4. Ablation experiments (need >=4 configurations)

# Backbone Class Weights SCL Notes
1 Base ModernBERT-large No No Baseline
2 +DAPT No No Domain adaptation effect
3 +DAPT+TAPT No No Full pre-training pipeline
4 +DAPT+TAPT Yes (focal) No Class imbalance handling
5 +DAPT+TAPT Yes (focal) Yes Supervised contrastive learning
6 +DAPT+TAPT Yes (focal) Yes + ensemble (3 seeds)

Experiments 1-3 isolate the pre-training contribution. 4-5 isolate training strategy. 6 is the final system.

5. Evaluation strategy

  • Primary metric: Category macro F1 on full 1,200 holdout (must exceed 0.80)
  • Secondary metrics: Per-class F1, specificity F1 (report separately), MCC, Krippendorff's alpha vs human labels
  • Dual reporting (adverse incentive mitigation): Also report F1 on a 720-paragraph proportional subsample (random draw matching corpus class proportions). The delta quantifies degradation on hard boundary cases. This serves the A-grade "error analysis" criterion.
  • Error analysis corpus: Tier 4 paragraphs (202) are the natural error analysis set. Where the model fails on these, the 13-signal disagreement pattern explains why.
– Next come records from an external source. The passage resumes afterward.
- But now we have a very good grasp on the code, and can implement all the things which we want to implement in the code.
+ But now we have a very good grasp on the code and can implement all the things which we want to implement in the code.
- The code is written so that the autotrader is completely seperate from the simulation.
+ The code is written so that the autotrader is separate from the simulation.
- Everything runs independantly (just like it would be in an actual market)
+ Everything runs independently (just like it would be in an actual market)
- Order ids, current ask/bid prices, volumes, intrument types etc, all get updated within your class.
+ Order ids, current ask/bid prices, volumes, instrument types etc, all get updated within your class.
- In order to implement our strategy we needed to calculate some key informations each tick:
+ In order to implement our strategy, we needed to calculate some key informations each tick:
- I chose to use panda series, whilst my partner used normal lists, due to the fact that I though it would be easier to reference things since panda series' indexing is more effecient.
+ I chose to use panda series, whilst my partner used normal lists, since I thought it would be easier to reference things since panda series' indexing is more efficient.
6. Inference-time techniques

  • Ensemble: Train 3 models with different random seeds on the best config. Majority vote at inference. Typically adds 1-3pp F1.
  • Threshold optimization: After training, optimize per-class classification thresholds on a validation set (not holdout) to maximize macro F1. Don't use argmax -- use thresholds that balance precision and recall per class.
  • Post-hoc calibration: Temperature scaling on validation set. Important for AUC and calibration plots.
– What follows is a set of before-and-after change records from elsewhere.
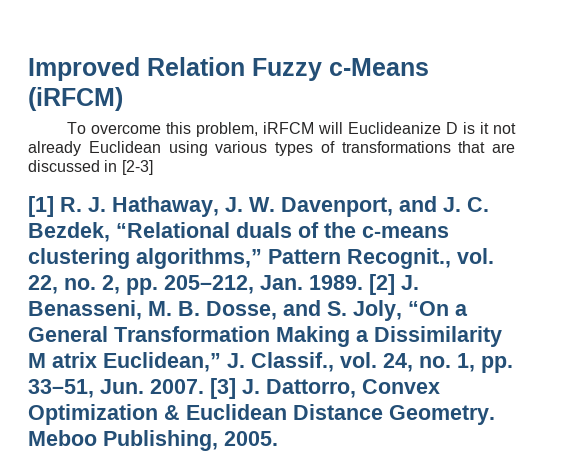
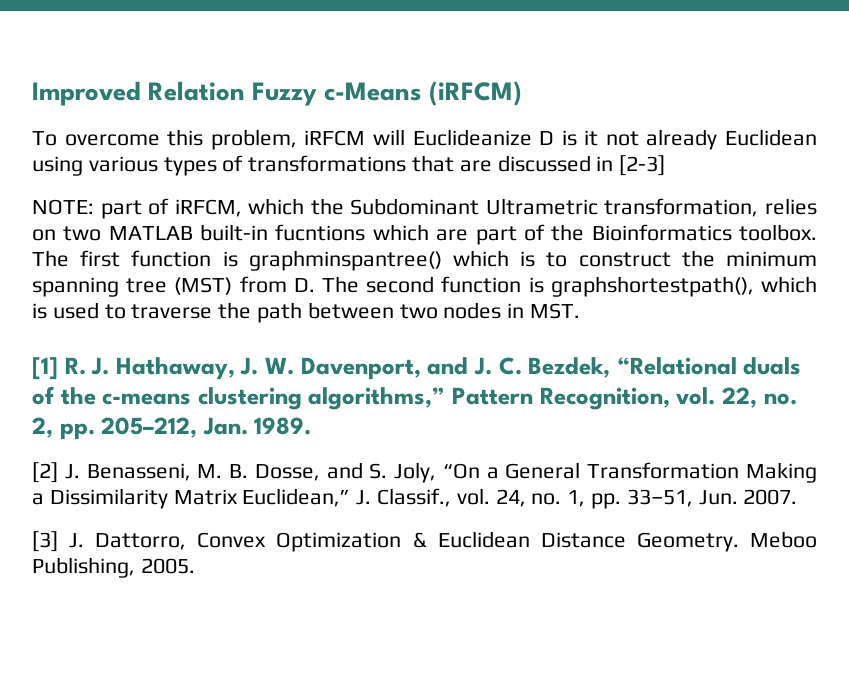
+ NOTE: part of iRFCM, which the Subdominant Ultrametric transformation, relies on two MATLAB built-in fucntions which are part of the Bioinformatics toolbox. The first function is graphminspantree() which is to construct the minimum spanning tree (MST) from D. The second function is graphshortestpath(), which is used to traverse the path between two nodes in MST.
- [1] R. J. Hathaway, J. W. Davenport, and J. C. Bezdek, “Relational duals of the c-means clustering algorithms,” Pattern Recognit., vol. 22, no. 2, pp. 205–212, Jan. 1989. [2] J. Benasseni, M. B. Dosse, and S. Joly, “On a General Transformation Making a Dissimilarity M atrix Euclidean,” J. Classif., vol. 24, no. 1, pp. 33–51, Jun. 2007. [3] J. Dattorro, Convex Optimization & Euclidean Distance Geometry.
+ [1] R. J. Hathaway, J. W. Davenport, and J. C. Bezdek, “Relational duals of the c-means clustering algorithms,” Pattern Recognition, vol. 22, no. 2, pp. 205–212, Jan. 1989.
+ [2] J. Benasseni, M. B. Dosse, and S. Joly, “On a General Transformation Making a Dissimilarity Matrix Euclidean,” J. Classif., vol. 24, no. 1, pp. 33–51, Jun. 2007.
+ [3] J. Dattorro, Convex Optimization & Euclidean Distance Geometry.

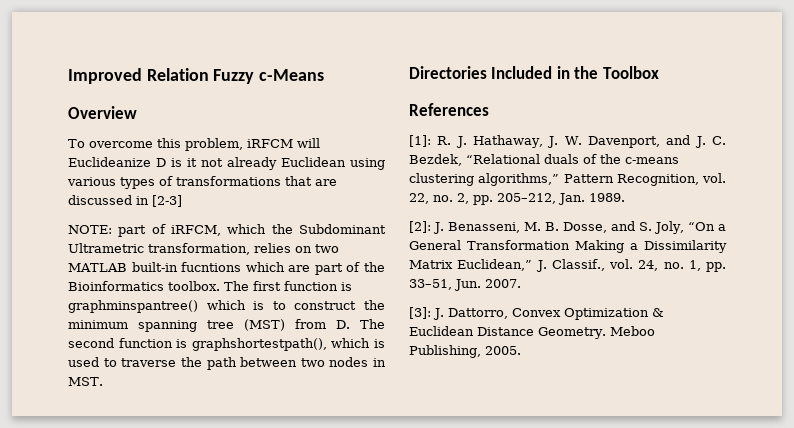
- Improved Relation Fuzzy c-Means (iRFCM)
+ Improved Relation Fuzzy c-Means
+ Overview
- [1] R. J. Hathaway, J. W. Davenport, and J. C. Bezdek, “Relational duals of the c-means clustering algorithms,” Pattern Recognition, vol. 22, no. 2, pp. 205–212, Jan. 1989.
+ Directories Included in the Toolbox
+ References
+ [1]: R. J. Hathaway, J. W. Davenport, and J. C. Bezdek, “Relational duals of the c-means clustering algorithms,” Pattern Recognition, vol. 22, no. 2, pp. 205–212, Jan. 1989.
- [2] J. Benasseni, M. B. Dosse, and S. Joly, “On a General Transformation Making a Dissimilarity Matrix Euclidean,” J. Classif., vol. 24, no. 1, pp. 33–51, Jun. 2007.
+ [2]: J. Benasseni, M. B. Dosse, and S. Joly, “On a General Transformation Making a Dissimilarity Matrix Euclidean,” J. Classif., vol. 24, no. 1, pp. 33–51, Jun. 2007.
- [3] J. Dattorro, Convex Optimization & Euclidean Distance Geometry.
+ [3]: J. Dattorro, Convex Optimization & Euclidean Distance Geometry.

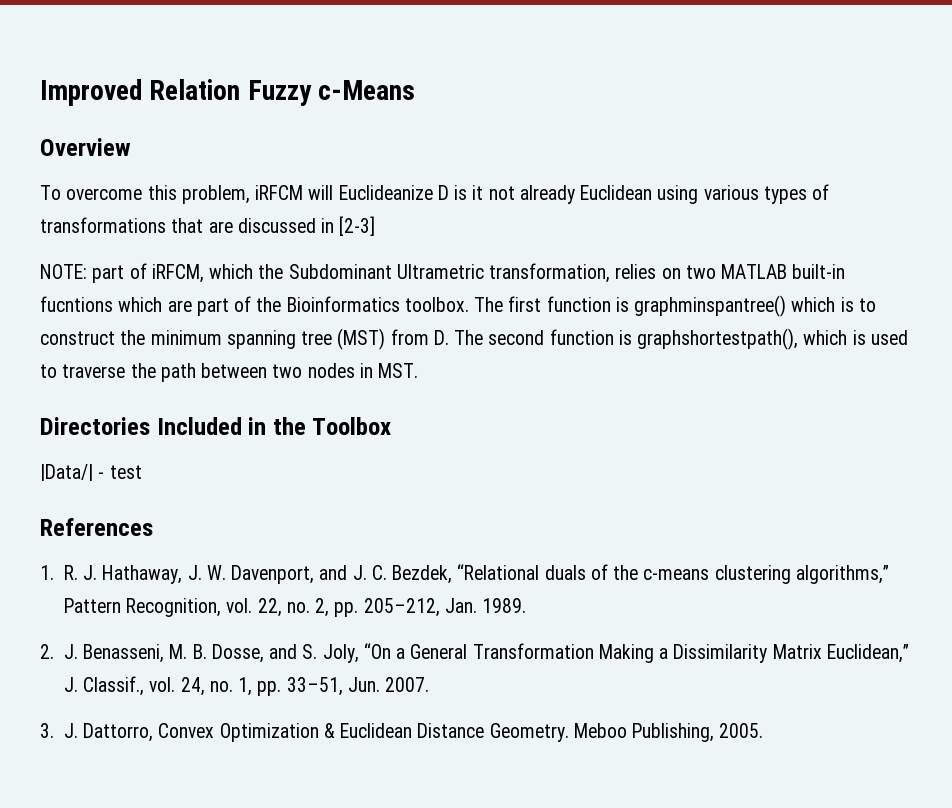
+ |Data/| - test
- [1]: R. J. Hathaway, J. W. Davenport, and J. C. Bezdek, “Relational duals of the c-means clustering algorithms,” Pattern Recognition, vol. 22, no. 2, pp. 205–212, Jan. 1989.
+ 1. R. J. Hathaway, J. W. Davenport, and J. C. Bezdek, “Relational duals of the c-means clustering algorithms,” Pattern Recognition, vol. 22, no. 2, pp. 205–212, Jan. 1989.
- [2]: J. Benasseni, M. B. Dosse, and S. Joly, “On a General Transformation Making a Dissimilarity Matrix Euclidean,” J. Classif., vol. 24, no. 1, pp. 33–51, Jun. 2007.
+ 2. J. Benasseni, M. B. Dosse, and S. Joly, “On a General Transformation Making a Dissimilarity Matrix Euclidean,” J. Classif., vol. 24, no. 1, pp. 33–51, Jun. 2007.
- [3]: J. Dattorro, Convex Optimization & Euclidean Distance Geometry.
+ 3. J. Dattorro, Convex Optimization & Euclidean Distance Geometry.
Specificity dimension -- managed expectations

Specificity F1 will be lower than category F1. This is not a model failure:

  • Human alpha on specificity is only 0.546 (unreliable gold)
  • Even frontier models only agree 75-91% on specificity
  • The Spec 3<->4 boundary is genuinely ambiguous

Strategy: report specificity F1 separately, explain why it's lower, and frame it as a finding about construct reliability (the specificity dimension needs more operational clarity, not better models). This is honest and scientifically interesting.

Concrete F1 estimate

Based on GenAI-vs-human agreement rates and the typical BERT fine-tuning premium:

  • Category macro F1: 0.78-0.85 (depends on class imbalance handling and gold quality)
  • Specificity macro F1: 0.65-0.75 (ceiling-limited by human disagreement)
  • Combined (cat x spec) accuracy: 0.55-0.70

The swing categories for macro F1 are MR (~65-80% per-class F1), TPR (~70-90%), and N/O (~60-85%). Focal loss + SCL should push MR and N/O into the range where macro F1 clears 0.80.


The Meta-Narrative

The finding that trained student annotators achieve alpha = 0.801 on category but only 0.546 on specificity, while calibrated LLM panels achieve higher consistency (60.1% spec unanimity vs 42.2% for humans), validates the synthetic experts hypothesis for rule-heavy classification tasks. The low specificity agreement is not annotator incompetence -- it's evidence that the specificity construct requires systematic attention to IS/NOT lists and counting rules that humans don't consistently invest at 15s/paragraph pace. GenAI's advantage on multi-step reasoning tasks is itself a key finding.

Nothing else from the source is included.